(Itemized modification records)
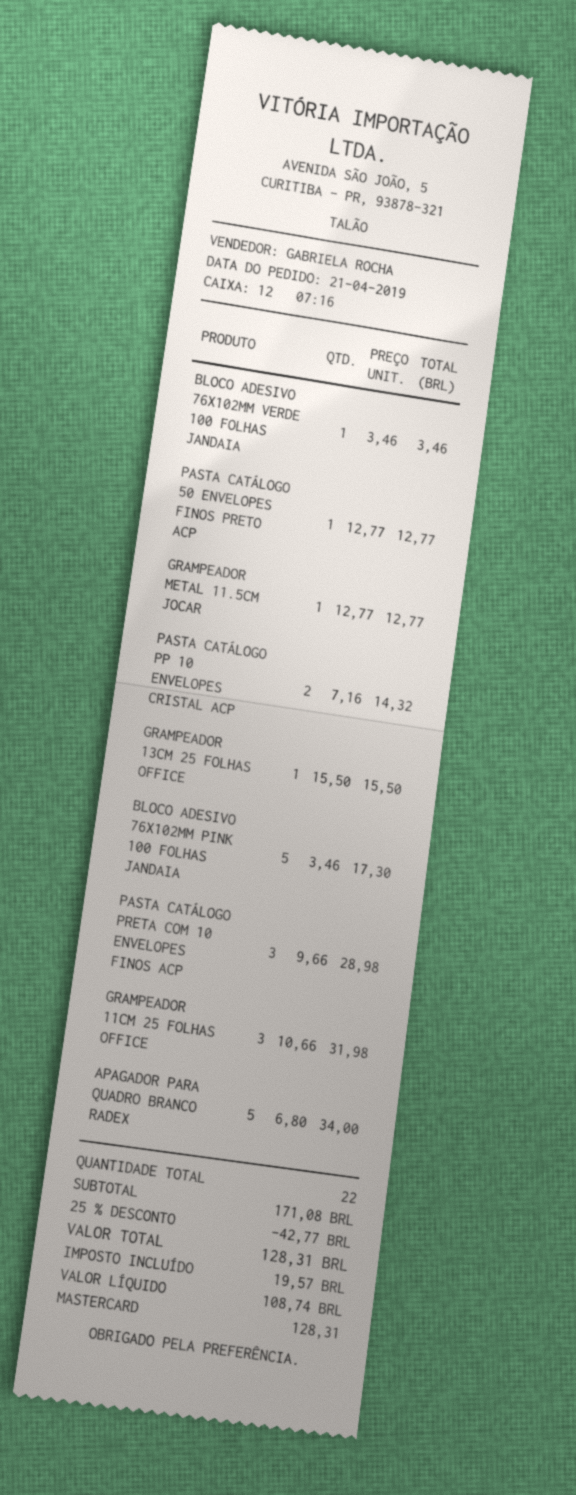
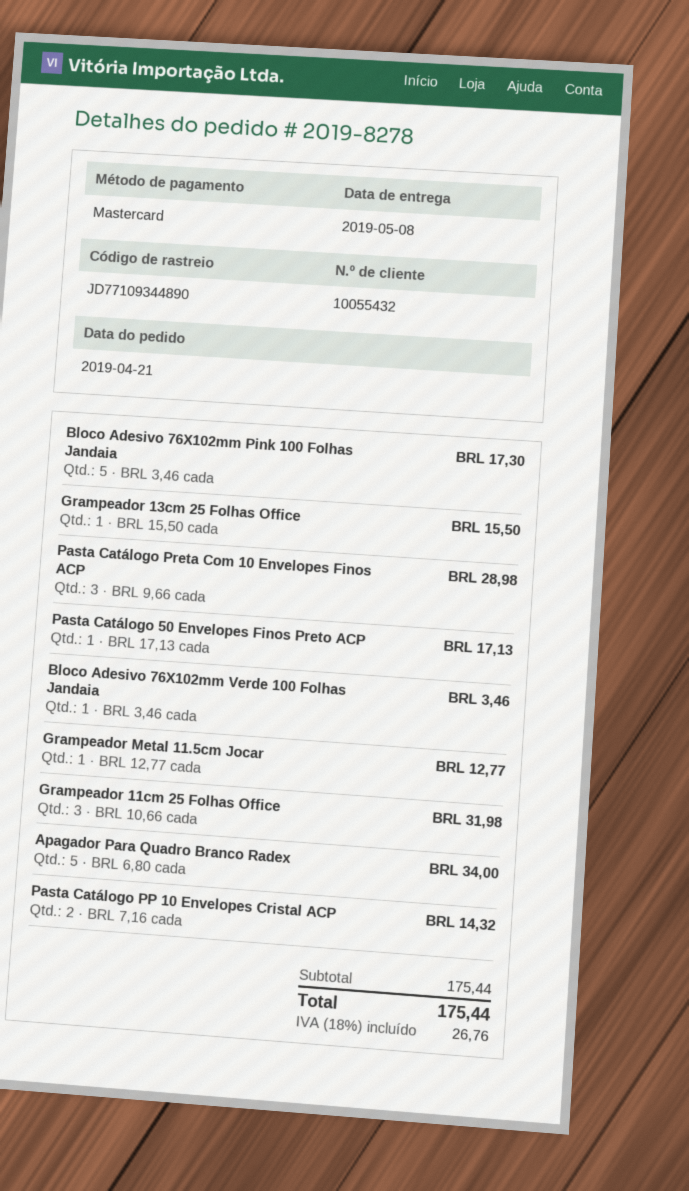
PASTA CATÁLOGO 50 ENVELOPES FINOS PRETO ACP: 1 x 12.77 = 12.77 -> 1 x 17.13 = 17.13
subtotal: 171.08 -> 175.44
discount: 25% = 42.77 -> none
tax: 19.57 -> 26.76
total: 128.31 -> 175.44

...

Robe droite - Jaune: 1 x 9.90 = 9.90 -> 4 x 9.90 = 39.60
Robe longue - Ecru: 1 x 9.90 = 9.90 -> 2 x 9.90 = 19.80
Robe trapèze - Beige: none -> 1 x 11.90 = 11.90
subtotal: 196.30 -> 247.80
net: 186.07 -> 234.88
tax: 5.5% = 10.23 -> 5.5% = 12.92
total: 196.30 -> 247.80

WHAT YOU WILL DO ->
From the records above, print only the lines between the one holding "PASTA CATÁLOGO 50" and the one holding "total: 128.31 -> 175.44", inclusive, exactly as they stand.

OUTPUT OF THE EXERCISE ->
PASTA CATÁLOGO 50 ENVELOPES FINOS PRETO ACP: 1 x 12.77 = 12.77 -> 1 x 17.13 = 17.13
subtotal: 171.08 -> 175.44
discount: 25% = 42.77 -> none
tax: 19.57 -> 26.76
total: 128.31 -> 175.44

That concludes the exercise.